TSX:DIR.UN - Post by User
Post by
retiredcfon Nov 06, 2024 8:34am
54 Views
Post# 36298401
RBC
RBC November 5, 2024
Dream Industrial REIT
Q3 as expected; organic growth moderates, but still on pace
TSX: DIR.UN | CAD 13.36 | Outperform | Price Target CAD 16.00
Sentiment: Neutral
Our view: DIR reported Q3/24 FFOPU of $0.26, largely in line with RBC/Street at $0.25E/$0.25E, vs. $0.25 last year (+4% YoY). On balance, our read is largely neutral.

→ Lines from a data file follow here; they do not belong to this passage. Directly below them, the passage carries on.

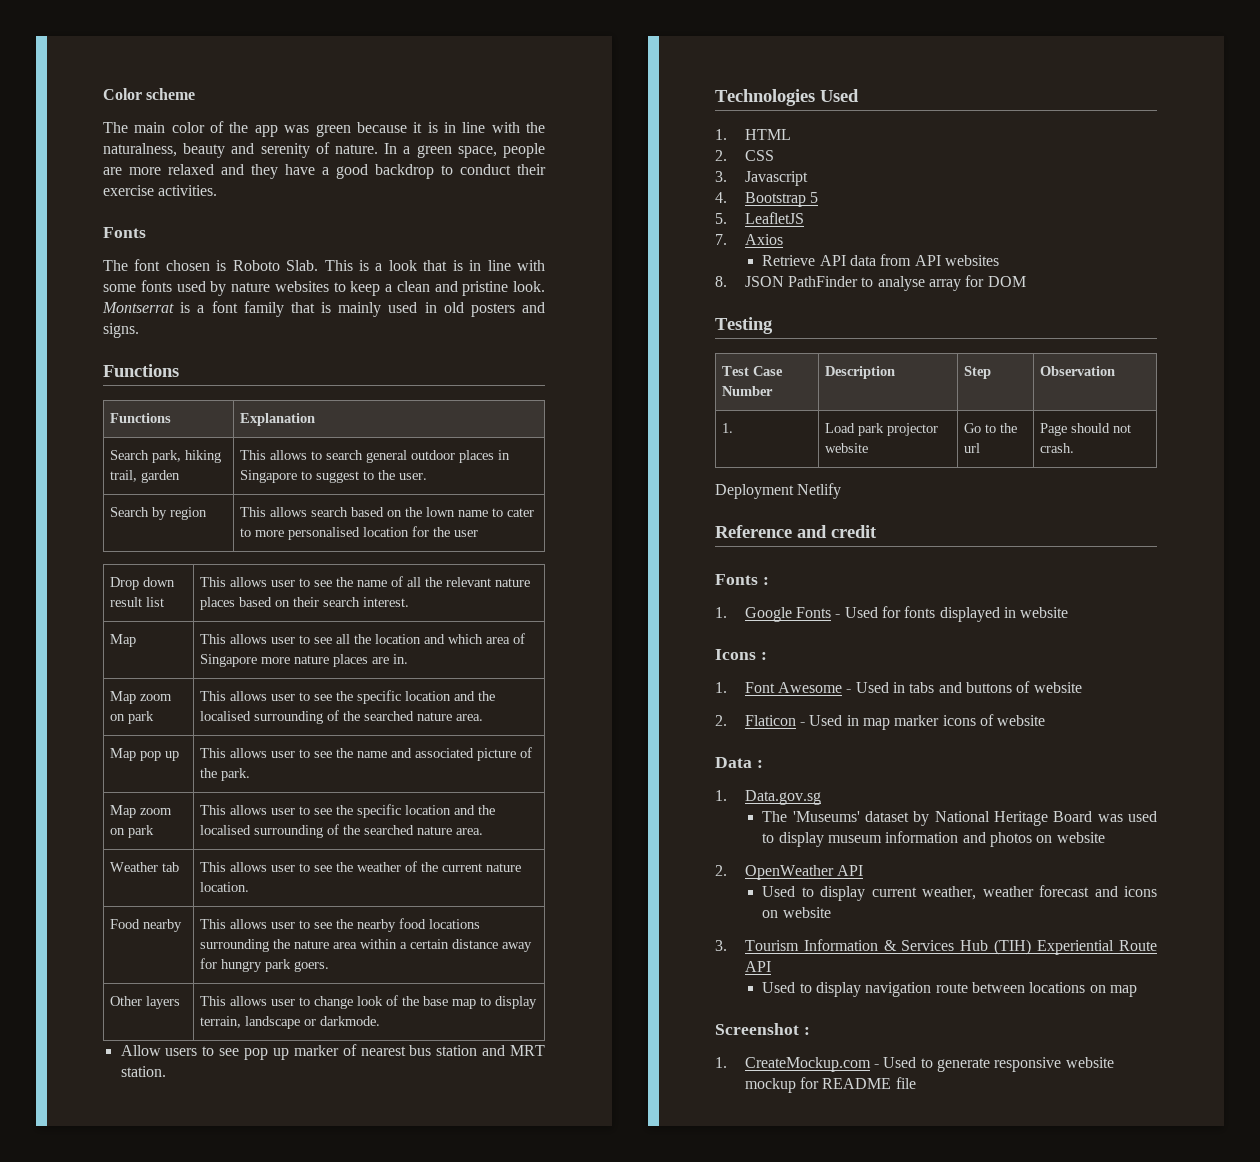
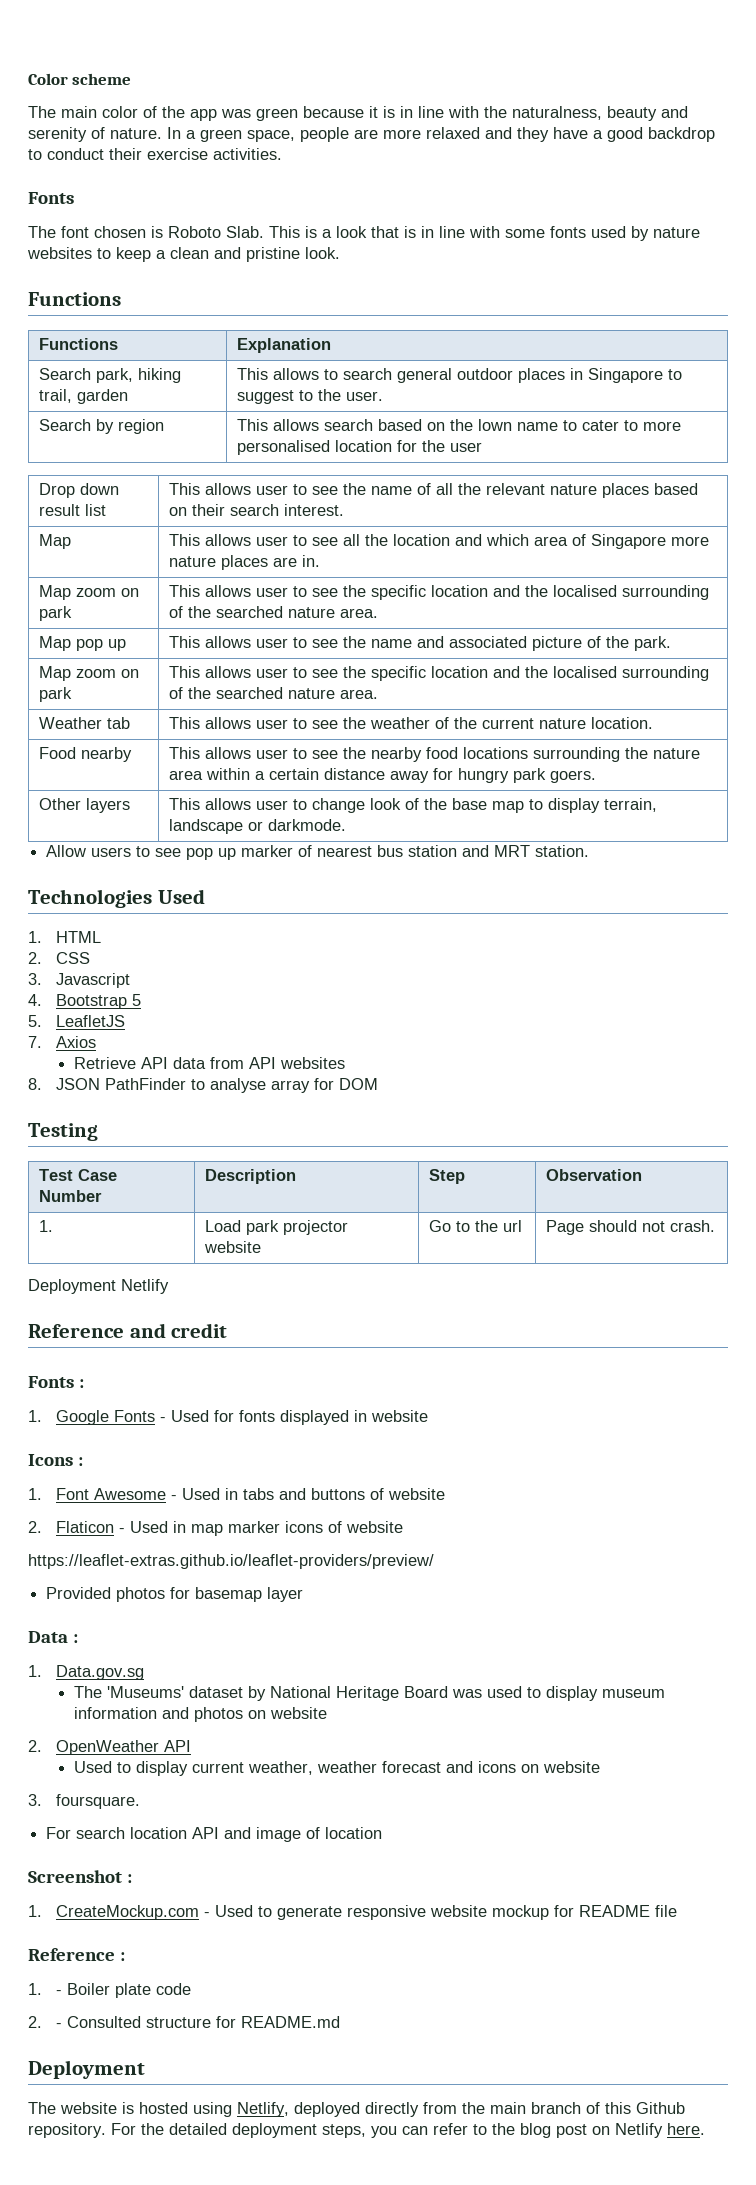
- Montserrat is a font family that is mainly used in old posters and signs.
+ https://leaflet-extras.github.io/leaflet-providers/preview/
+ Provided photos for basemap layer
- 3. Tourism Information & Services Hub (TIH) Experiential Route API
- Used to display navigation route between locations on map
+ 3. foursquare.
+ For search location API and image of location
+ Reference :
+ 1. - Boiler plate code
+ 2. - Consulted structure for README.md
+ Deployment
+ The website is hosted using Netlify, deployed directly from the main branch of this Github repository. For the detailed deployment steps, you can refer to the blog post on Netlify here.

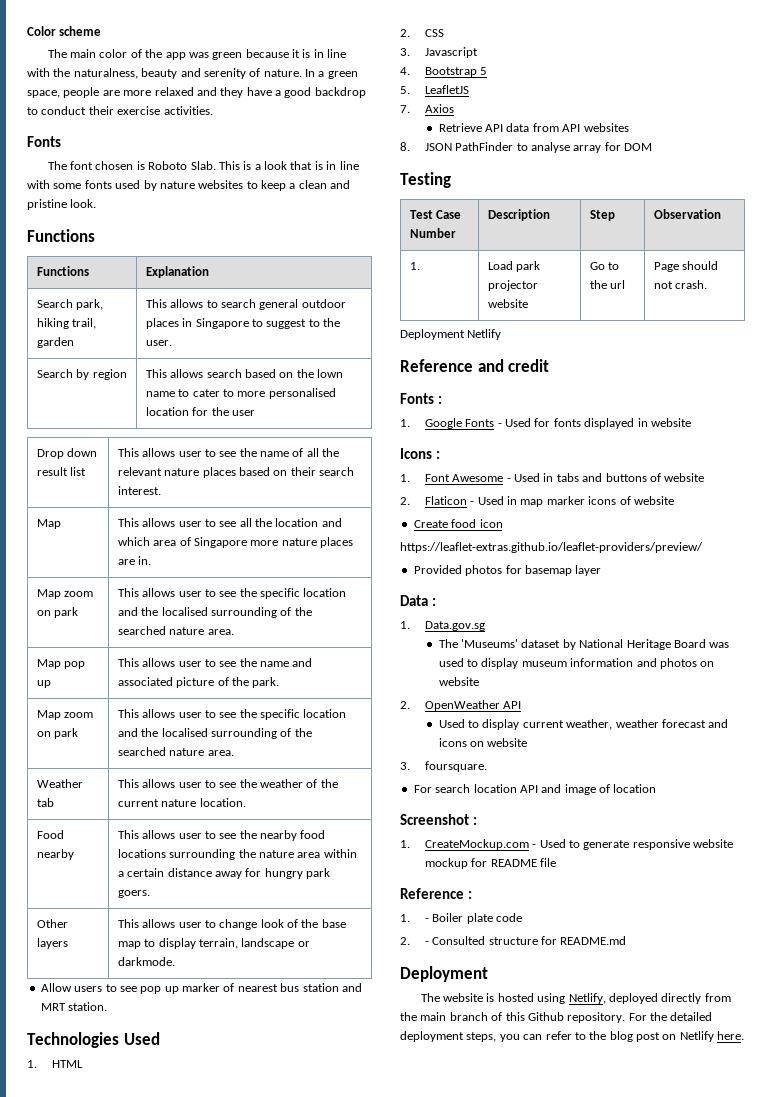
+ Create food icon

The variance to our call was nominal (<$0.005/unit) and mainly from higher NOI. SP NOI growth (+3.3% YoY) and leasing spreads moderated in the quarter, though YTD SP NOI growth (+5.1%) is tracking in line with DIR’s prior mid-single-digit % 2024 guidance. As well, the slight sequential uptick in occupancy was mainly driven by a transfer of a QC property to developments; excluding the transfer, in-place occupancy was down slightly, consistent with DIR's prior indication for some Q3 slippage. The IFRS NAV and leverage held relatively stable. CC Nov-6 @ 11 am ET (1-844-763-8274).
Highlights:
-
Excl. expansions, SP NOI rose 3.2% YoY (+4.8% YTD), as higher rents more than offset lower occupancy. Including expansions, SP NOI was +3.3% YoY (+5.1% YTD), led by Canada (+5.9% YoY) and the US (+4%), while Europe (-0.5%) slipped on vacancies in Spain & Germany. In Canada, ON led (+8.9%), followed by QC (+4.4%) and the West (+1.2%). Summit JV was +3.4% YoY.
-
Committed occupancy edged up to 95.5% (+10 bps QoQ, -170 bps YoY), with in place at 95.1% (+10 bps QoQ, -180 bps YoY). CDA sits at 95.4% committed (+40 bps QoQ), Europe at 95.7% (+10 bps), US at 95.4% (-20 bps), and Summit JV a 94.7% (-300 bps). While strong leasing in ON drove CDA higher, the transfer of a 225K sf Montreal property to PUDs also helped.
-
Leasing spreads strong, yet moderated. Since the end of Q2/24, DIR has leased 1.9MM sf at a blended new/renewal spread of +25% (vs. 56% last quarter), incl. +39% in Canada and +10% in Europe. Market rents for the portfolio are ~30% above in-place.
-
IFRS NAVPU at $16.73 (flat QoQ and YoY). IFRS cap rate stable at 6.1% (flat QoQ, +18 bps YoY) vs. current 6.3% implied cap.
-
A bit of capital recycling. In Q3 and Q4 to date, DIR has sold $24MM of assets in Montreal ($20MM) and the Netherlands ($4MM) at 16% above book value. Post-Q3, the Summit JV sold a GTA asset for $49MM ($380/sf), while $226MM of acquisitions are under contract ($35MM at DIR share), including a 32-acre development site in Brampton through the development JV.
-
Debt/GBV at 36.3% (+40 bps QoQ, +120 bps YoY), with debt/EBITDA 8.0x (-0.1x QoQ, -0.2x YoY). Liquidity totals $820MM from cash ($79MM) and undrawn lines ($742MM).